- Born: 22 March 1929 Krujë, Albania
- Died: 1994 (aged 64–65) Tirana, Albania
- Genres: classical music, light music
- Occupation: baritone
- Years active: 1961–1994

= Ramiz Kovaçi =

Ramiz Kovaçi (22 March 1929 – 1994) was an Albanian baritone. One of his generation's most notable opera singers, he was the main baritone of the National Theatre of Opera and Ballet of Albania and a founder of the Academy of Arts of Albania. In his last years, he performed at the İzmir venue of the Turkish State Opera and Ballet. He received the titles of People's Artist of Albania and Honor of Nation Order.

==Life==
Kovaçi was born on 22 March 1929 in Krujë, Albania. He graduated from the Jordan Misja Artistic Lyceum under Mihal Ciko and later pursued his canto studies at the Bulgarian State Conservatoire in Sofia under Professors Hristo Brambarov and Yossifov. He specialized at the Accademia Nazionale di Santa Cecilia in Rome.
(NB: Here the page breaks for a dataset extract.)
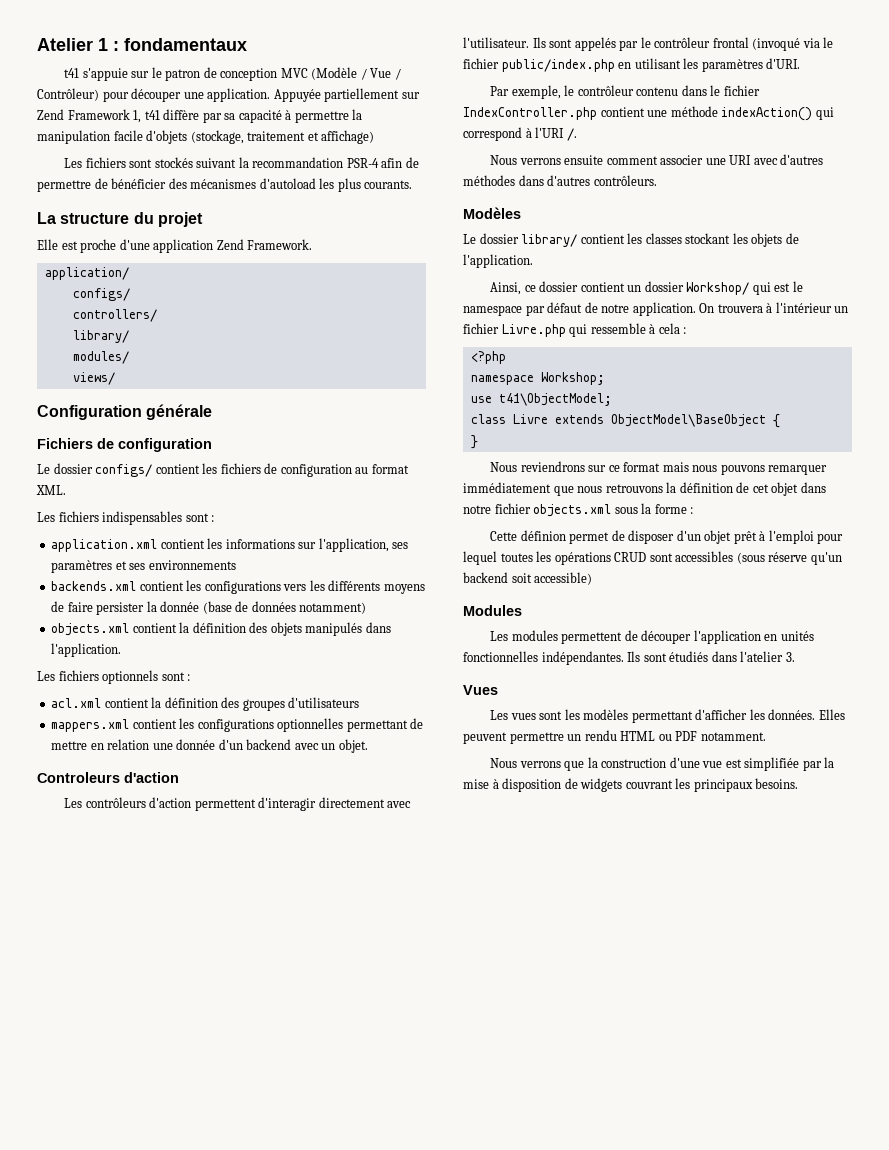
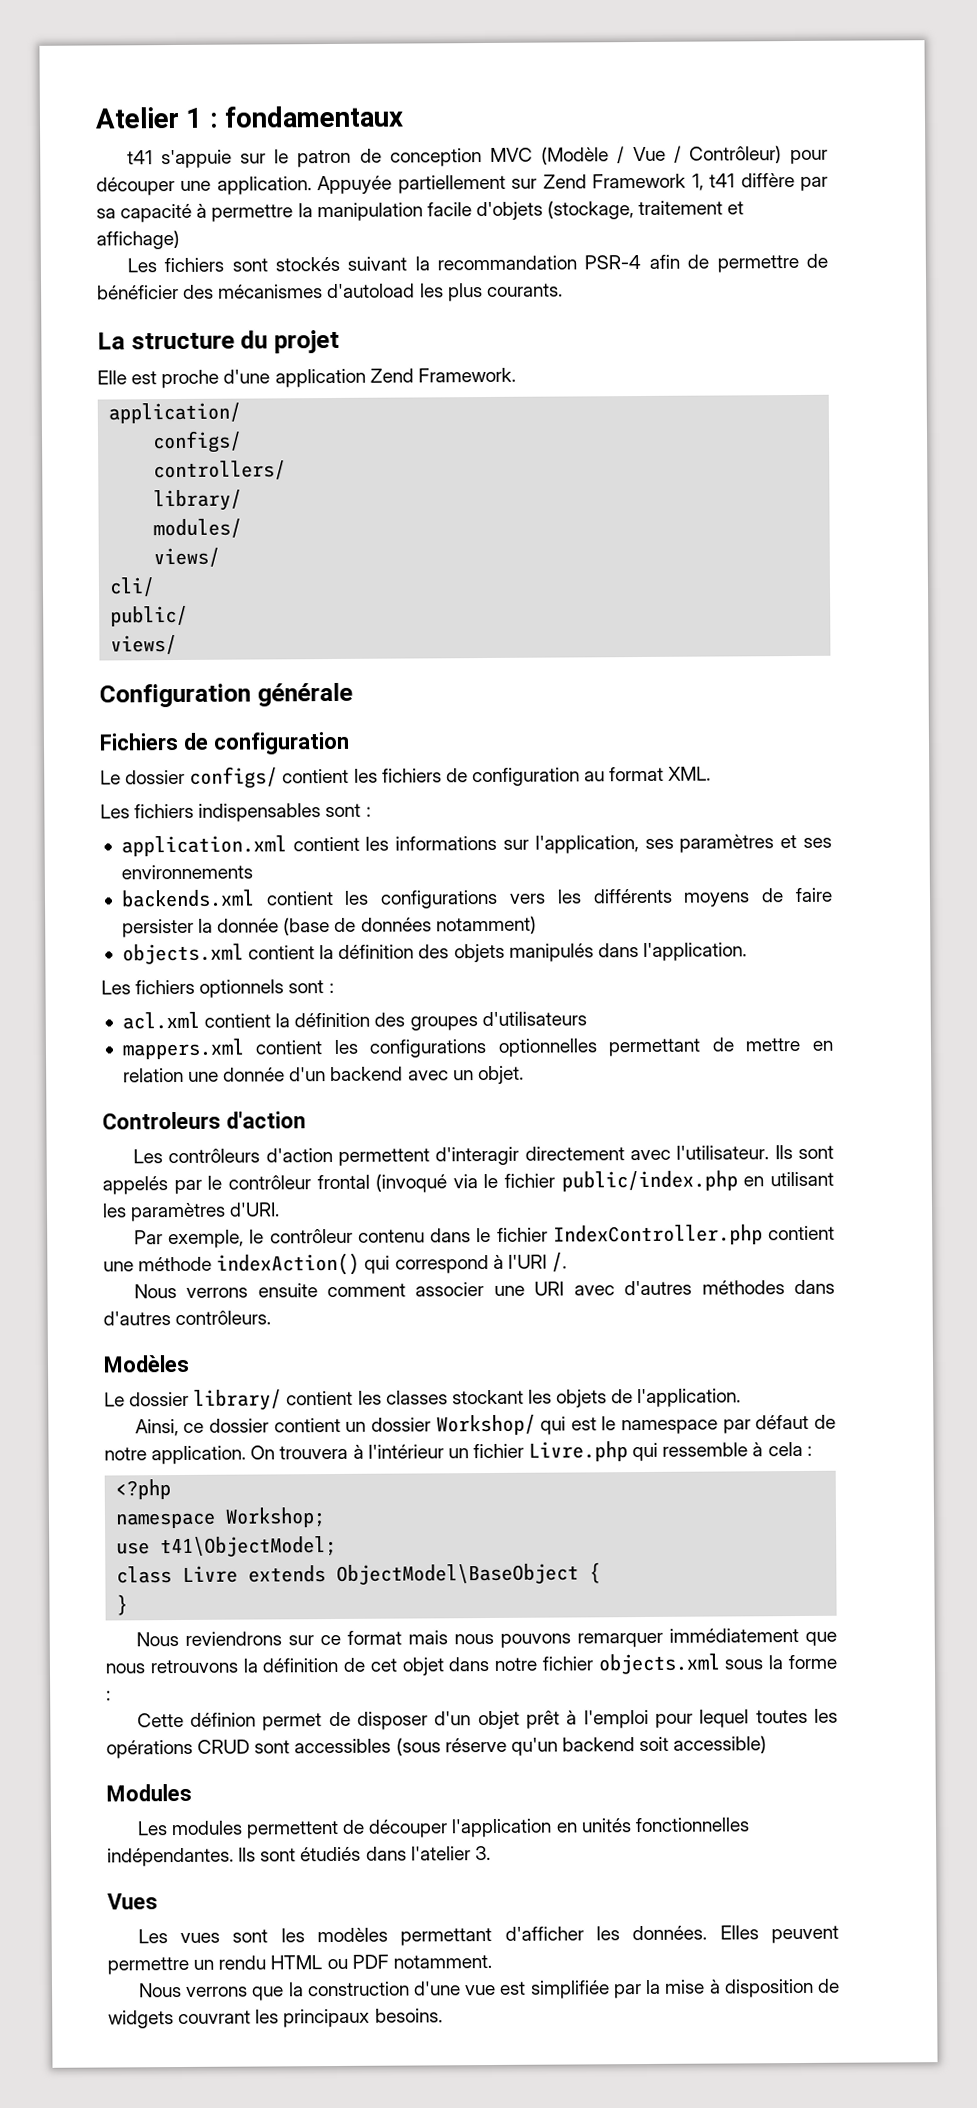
+ cli/
+ public/
+ views/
Kovaçi became lead baritone of the National Theatre of Opera and Ballet of Albania in Italian operas by Verdi, Rossini, Leoncavallo, and Puccini, as well as Albanian operas by Zadeja, Pjetër Gaci, Harapi, and Kono. He is one of the founders of the Academy of Arts of Albania. After 1991, Kovaçi worked at the İzmir Turkish State Opera and Ballet venue

Kovaçi was consistently in the jury of the Festivali i Këngës, a light music event, beginning from its second edition in 1963. He had a disagreement with composer Çesk Zadeja on which song should win the 1963 festival (Flake e Borë or the eventual winner Djaloshi dhe Shiu). The dispute was settled with a decision that accounted for the intervention of composer Simon Gjoni, another jury member, who thought that Djaloshi dhe Shiu was more of a hit than Flake e Borë.

==Personal life==
In 1963, he married Nikoleta Lilova, a Bulgarian native, and brought her to Albania. They had a daughter, who married Edmond Tullumani, father of soprano Ramona Tullumani. Kovaçi died in 1994.

==Recognition==
Aside from being the recipient of the titles of People's Artist of Albania, and Honor of Nation Order, a prize dedicated to Kovaçi's name is provided to the best baritone of the pan-national festival of lyric voices (Festivalin Mbarëkombëtar të Zërave Lirikë "JorgjiaTruja"), which began to be held in Albania in 2015.